Influence of Mulching on Replantation Disease in Sour Cherry Orchard
Increasingly, in orchards around the world that are planted one after another, disturbances are observed, and these issues with growth and development are called replantation disease. It is manifested mainly by poor tree growth after planting and poor ripening. One way to reduce replantation disease is to improve soil fertility after many years of fruit tree cultivation. The aim of the work was to evaluate the growth and yield of cherries after replantation and to compare this with a site where fruit trees had not grown before. The trees were planted at two sites: after the replantation of the cherry orchard (OR1) and in a site where fruit trees had not been cultivated before (OR2). Two combinations were used in each orchard: boiler without mulching (C), mulch—after planting mulching with a substrate after growing mushrooms (M). The trees at the site after replantation grew and bore less fruit than in the position where fruit trees had not grown before. The disease also affected some of the quality characteristics of the fruit. This resulted in an increase in fruit weight and a darker color (L*) and a higher value of hue fruit color.
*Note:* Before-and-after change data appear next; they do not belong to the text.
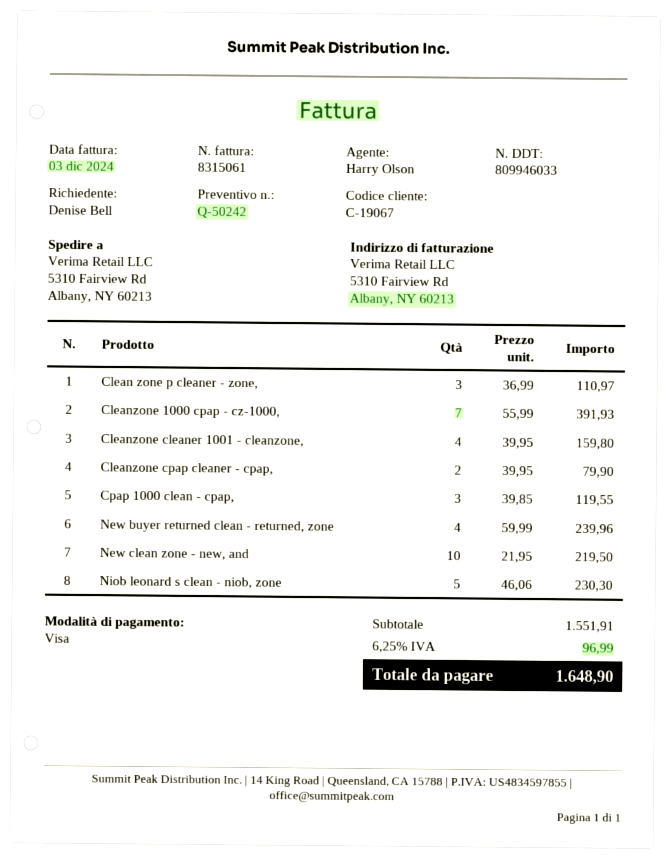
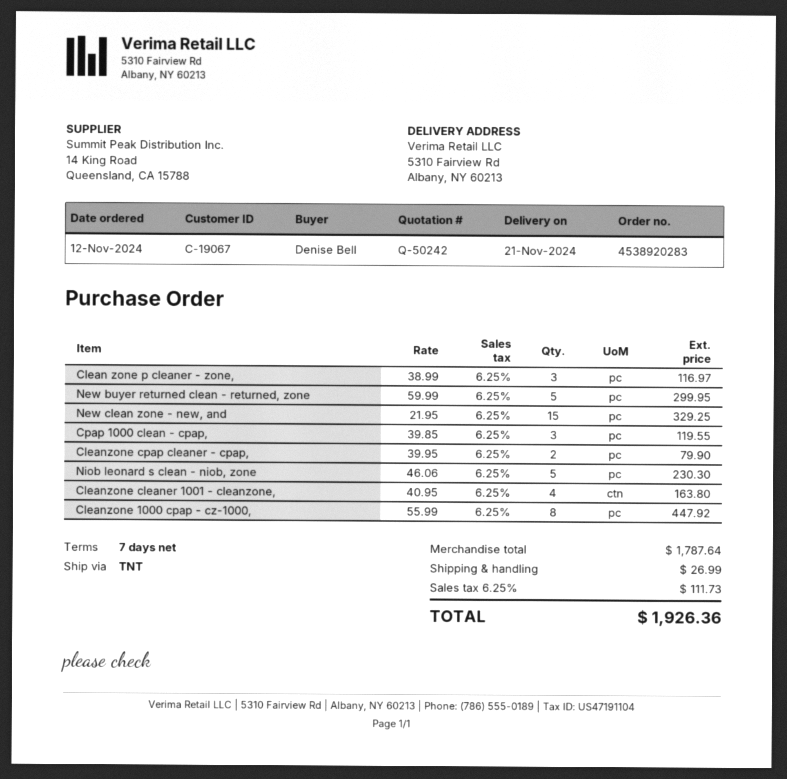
Clean zone p cleaner - zone,: 3 x 36.99 = 110.97 -> 3 x 38.99 = 116.97
Cleanzone 1000 cpap - cz-1000,: 7 x 55.99 = 391.93 -> 8 x 55.99 = 447.92
Cleanzone cleaner 1001 - cleanzone,: 4 x 39.95 = 159.80 -> 4 x 40.95 = 163.80
New buyer returned clean - returned, zone: 4 x 59.99 = 239.96 -> 5 x 59.99 = 299.95
New clean zone - new, and: 10 x 21.95 = 219.50 -> 15 x 21.95 = 329.25
subtotal: 1551.91 -> 1787.64
shipping: none -> 26.99
tax: 6.25% = 96.99 -> 6.25% = 111.73
total: 1648.90 -> 1926.36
Mulching, which is often recommended in orchards planted after previous cultivation, did not provide the expected improvement. It did not significantly affect tree growth and yield. Only an effect on the content of components in the soil was observed, but it affected the condition of the trees. In addition, we analyzed how experimental combinations responded to climatic conditions by calculating the correlations between the SAT (sum of active temperatures) and the stages of tree development.